* Work instructions
Beginning with the line that contains "-54,7 +54,7 @@", copy each remaining line of the data below exactly.

(Excerpts from a dataset)
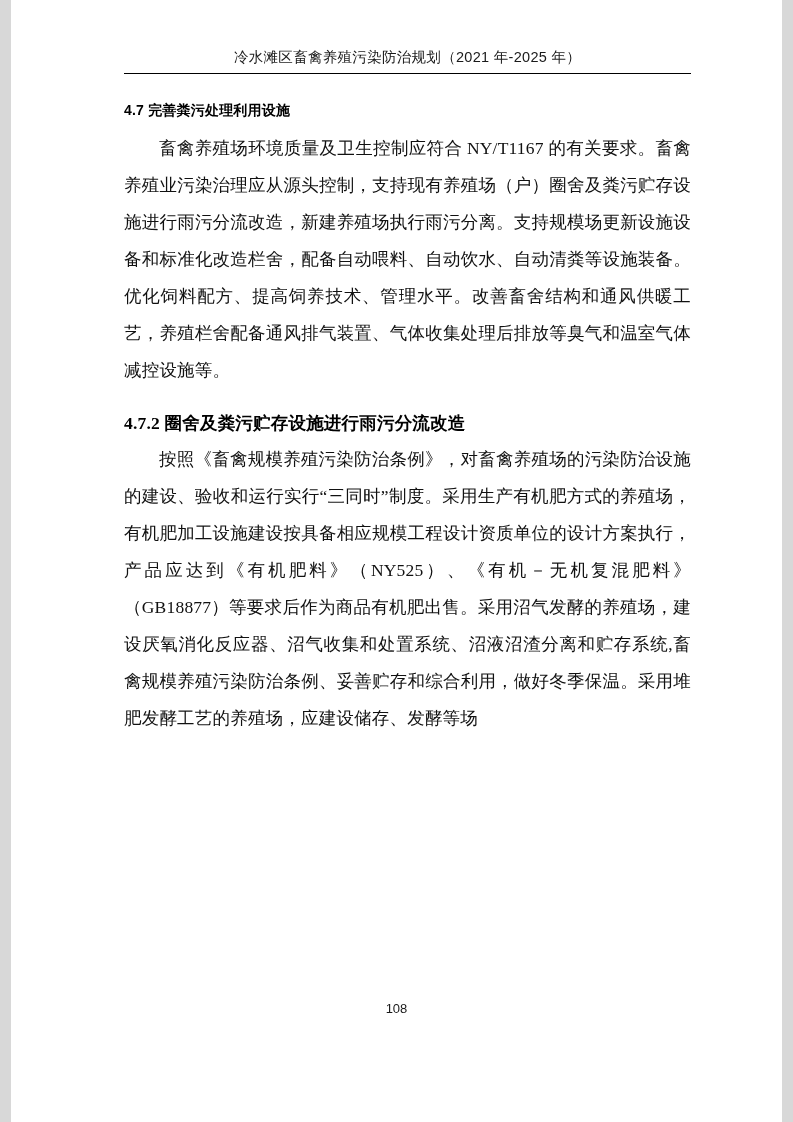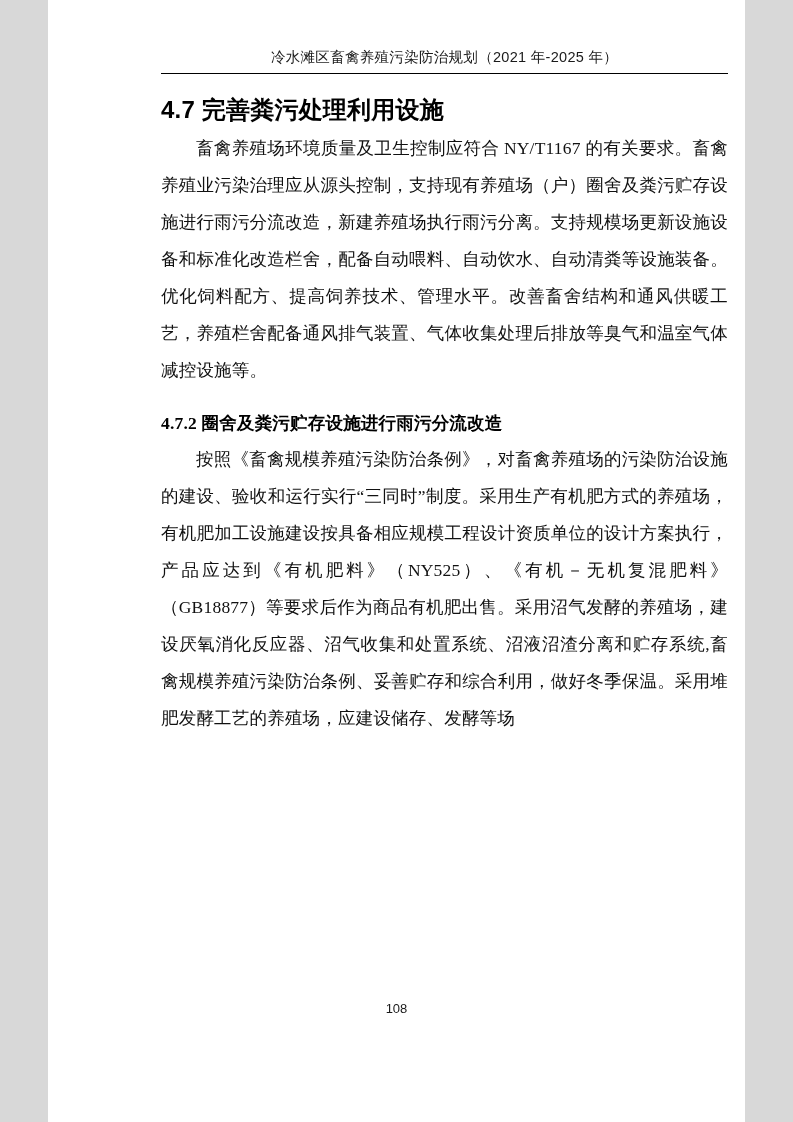--- a/index.html
+++ b/index.html
@@ -11,7 +11,7 @@
     font-family: "Liberation Serif", serif;
   }
   .page {
-    width: 697px;
+    width: 771px;
     height: 1122px;
     background: #ffffff;
     position: relative;

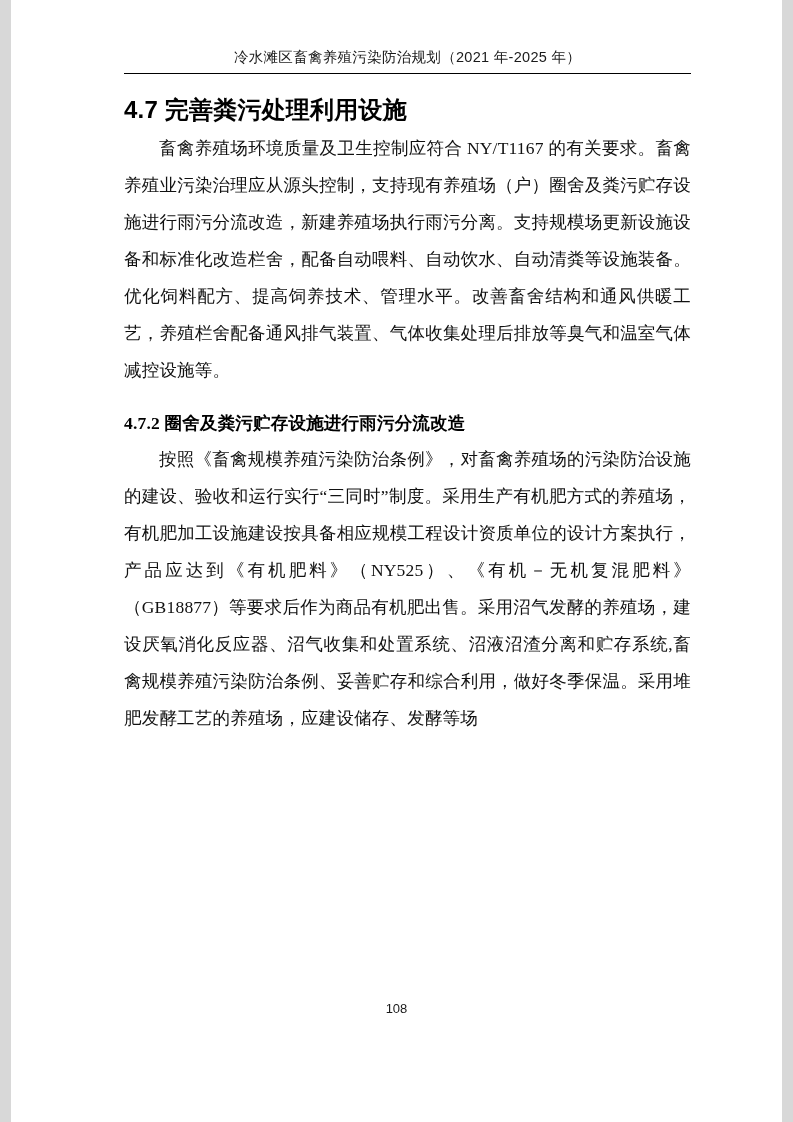--- a/index.html
+++ b/index.html
@@ -54,7 +54,7 @@
   }
   h2.h-sec {
     margin: 14px 0 2px 0;
-    font-size: 24px;
+    font-size: 14px;
     line-height: 36px;
     font-family: "Liberation Sans", sans-serif;
     font-weight: bold;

* Answer section
@@ -54,7 +54,7 @@
   }
   h2.h-sec {
     margin: 14px 0 2px 0;
-    font-size: 24px;
+    font-size: 14px;
     line-height: 36px;
     font-family: "Liberation Sans", sans-serif;
     font-weight: bold;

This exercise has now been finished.